By Nijiama Smalls,
The Black Girl’s Guide to Healing Emotional Wounds
Relationships are complicated and marriage is even more complicated y’all. That is the best way I can describe them. The challenges arise mainly because most of us were not well prepared to be a partner.
Premarital counseling (which is still necessary) tends to only scratch the surface. Often it doesn’t touch on the real issues we face in marriage: unhealed emotional wounds, infidelity, toxic behavior, loss of interest, addictions, lack of respect, lack of support, emotional abuse and so on.
Lately, many people have reached out to me regarding marital advice and support. I totally get it. If you’ve heard me speak, you know that the first year of my marriage was hell.
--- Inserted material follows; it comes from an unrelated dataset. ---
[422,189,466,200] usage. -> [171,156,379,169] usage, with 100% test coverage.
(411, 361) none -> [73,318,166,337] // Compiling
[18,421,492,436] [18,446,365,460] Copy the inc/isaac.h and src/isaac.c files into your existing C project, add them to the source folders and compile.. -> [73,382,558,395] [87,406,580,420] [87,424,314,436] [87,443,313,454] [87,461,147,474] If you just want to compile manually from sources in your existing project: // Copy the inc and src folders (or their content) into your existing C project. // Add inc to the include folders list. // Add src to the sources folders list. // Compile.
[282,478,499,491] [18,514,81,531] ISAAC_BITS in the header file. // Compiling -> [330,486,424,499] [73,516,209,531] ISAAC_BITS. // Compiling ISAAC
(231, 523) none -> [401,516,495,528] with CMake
After things improved for a while, seven years later we re-entered that same hell which happened to be the year my daughter was born. I’m here to tell you that year was even worse—y’all don’t even know the half! We were broke, exhausted, overwhelmed, dissatisfied with our careers and angry with each other. We thought that would be the end of us. Low and behold almost 17 years later we are still together and more satisfied than ever. Thank God!
If any of this sounds familiar to you here is what I want you to know:
It isn’t easy being married. It requires work—hard work. What does that work look like you ask? It’s being considerate of your partner and their needs, extending to them grace and after you extend them grace extend them more grace and then more. It’s forgiving them from your soul and not using their faults or mistakes as a weapon. It is still choosing to love them even when they are dead wrong.
When most people think of marriage, they think about the good stuff: a partnership, a double income home, having a travel companion, buying a big house together etc. But the power is truly in the contrary of that. It is surviving the pain, the hurts and the indifference that makes for a successful marriage. Humans are flawed and because of that, we are destined to disappoint each other. That is life! The ability to overcome disappointments fills us with gratitude, creates the legacy that the next generation will aspire to and shows how much unconditional love each partner has for the other.
Here are some questions I want you to ask yourself. Feel free to jot the answers in your journal:
- Everybody wants to be seen and heard. Are you seeing and hearing your partner- not simply with your ears and eyes but with your entire heart using empathy and compassion?
- What is the thing that initially made you fall in love with this person?
- Are you showing up as your best self in this relationship?
- What do I need from my partner right now, in this season? How can I share this with them?
- What does my partner need from me in this season? (Feel free to ask them about their needs)
For those that are considering marriage, please ask yourself the following questions:
- If this person doesn’t change and remains the same as they are today, can I live with them forever?
- Ask yourself, if the toxic traits (jot down your partner’s most toxic character traits i.e. addiction, financial mismanagement, abuse, cheating, gambling, yelling, mood swings, anger) that you listed get worse (because if they don’t seek help now it will) can you deal with that?
- Do you have toxic behavior that needs to be addressed prior to marriage?
- Do you have unhealed emotional wounds that you need to work on prior to getting married?
Let me leave y’all with this, marriage is beautiful. I firmly believe that we are designed to share our lives with a partner. Trust me when I tell you that everything in our lives increases when we are in loving, committed relationships. However, we need to be prepared with all of the tools necessary to succeed.